Oleh : Ahmad Khozinudin, Sastrawan Politik
Penulis bukan tak setuju melawan kecurangan, bukan pro pada pemilu curang, apalagi bagian dari pendukung capres curang. Namun, sebagai wujud kecintaan kepada saudara Muslim, dan tak ingin ada saudara Muslim selalu menjadi korban para politisi, sejak awal penulis tak respek dengan proses hukum di MK.

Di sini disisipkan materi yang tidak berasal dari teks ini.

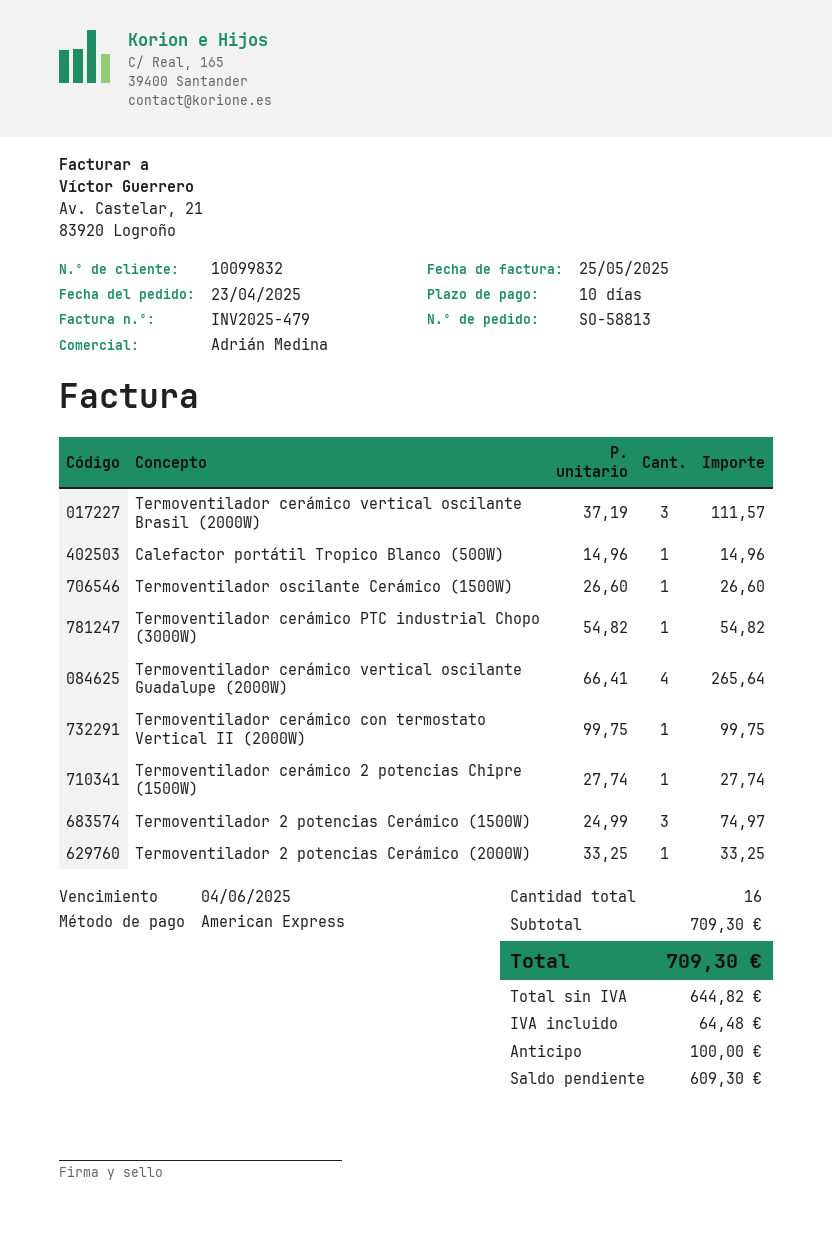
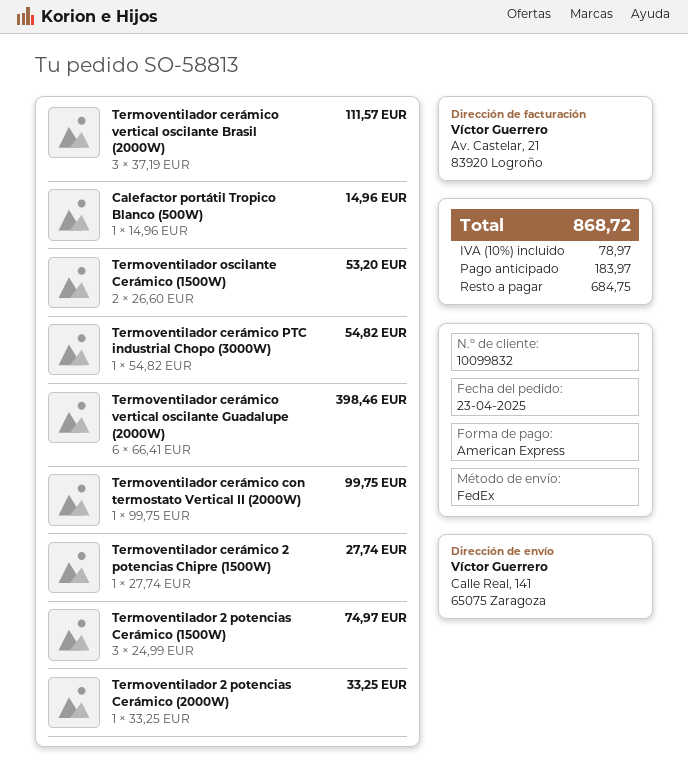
Termoventilador oscilante Cerámico (1500W): 1 x 26.60 = 26.60 -> 2 x 26.60 = 53.20
Termoventilador cerámico vertical oscilante Guadalupe (2000W): 4 x 66.41 = 265.64 -> 6 x 66.41 = 398.46
tax: 64.48 -> 78.97
total: 709.30 -> 868.72
deposit: 100.00 -> 183.97
balance: 609.30 -> 684.75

Mulanya, penulis agak tertarik dan memberi dukungan pada hak angket. Namun, dalam perjalannya hak angket hanya dijadikan alat politik, sarana bargaining untuk merapat ke kekuasaan. Maka wajar, hak angket saat ini layu sebelum berkembang.

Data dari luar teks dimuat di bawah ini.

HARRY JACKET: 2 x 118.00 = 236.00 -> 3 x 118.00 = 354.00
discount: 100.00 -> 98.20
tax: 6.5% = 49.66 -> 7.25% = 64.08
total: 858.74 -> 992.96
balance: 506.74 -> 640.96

Hak angket, adalah contoh kongkrit penipuan para elit dan parpol pada aspirasi umat. Mereka, menipu umat, seolah berjuang untuk umat, padahal mereka sedang memanfaatkan tekanan umat untuk bernegosiasi dengan kekuasaan.
Lagi-lagi, suara umat hanya dimanfaatkan. Suara umat hanya diarahkan untuk datang ke TPS, massanya dimanfaatkan untuk demo dan kampanye parpol, dan semangatnya hanya dimanfaatkan untuk perang sosmed. Selebihnya? Umat ditinggalkan.
Begitu juga fenomena di MK, semua hanya membius umat. Seolah, di MK masih ada harapan. Proses di MK membius umat, seolah akan ada keadilan yang dihasilkan dari putusan MK.
Empat menteri yang hadir, seolah bukti MK independen dan mampu memaksa kekuasaan menghadirkan menteri. Namun, secara substansi antiklimaks. Karena masalah ‘politik gentong babi’ tak dapat dibuktikan dengan hadirnya 4 menteri. Menteri Jokowi ini kompak, menyatakan bansos tak ada hubungannya dengan Pemilu 2024.
Sehingga, dalil adanya hubungan alokasi bansos dengan peningkatan bahkan kemenangan suara 02 tidak bisa dibuktikan. Bahkan, didelegitimir oleh 4 menteri Jokowi.
Proses sidang, juga tak menggambarkan adanya komplain selisih suara, yang selisih itu diakibatkan oleh kecurangan yang TSM, yang berdampak pada kemenangan Paslon 02. Padahal, ini adalah subtansi utama dalam sengketa Pilpres berupa keberatan pada keputusan penetapan hasil pemilu oleh KPU berdasarkan keputusan nomor 360/2024.
Adapun soal pencalonan Gibran, hakim MK hanya komplain soal banyaknya pelanggaran etik. Seolah, hakim MK pro pemohon dan akan membatalkan Gibran Rakabuming. Padahal, itu adalah pengantar untuk dijadikan pertimbangan, yang intinya MK bukanlah lembaga pengadil soal etik, bukan pula berwenang untuk membatalkan status Paslon, dan pada akhirnya tuntutan pembatalan capres 02 dan pemilu ulang tanpa paslon 02 akan ditolak.
MK hanya membius, melambungkan harapan umat akan hadirnya keputusan yang adil. Padahal, hasilnya sudah dapat ditebak bahwa putusan MK nantinya hanya akan melegitimasi kecurangan.
Pasca putusan MK, parpol yang malu untuk mengakui akan merapat, dengan gaya khasnya akan menyatakan menerima putusan MK dan demi menjaga persatuan nasional, akan bergabung dengan pemenang. Merapat untuk berkuasa, dan meninggalkan umat yang telah banyak berkorban dan menderita.
Karena itu, penulis mengajak kepada segenap elemen umat untuk segera meninggalkan demokrasi dan fokus berjuang untuk syariah & Khilafah. Sebab, hanya Khilafah yang akan memperhatikan aspirasi, harapan dan cita-cita umat untuk mendapatkan keadilan, dengan tegaknya hukum Allah SWT dimuka bumi. [].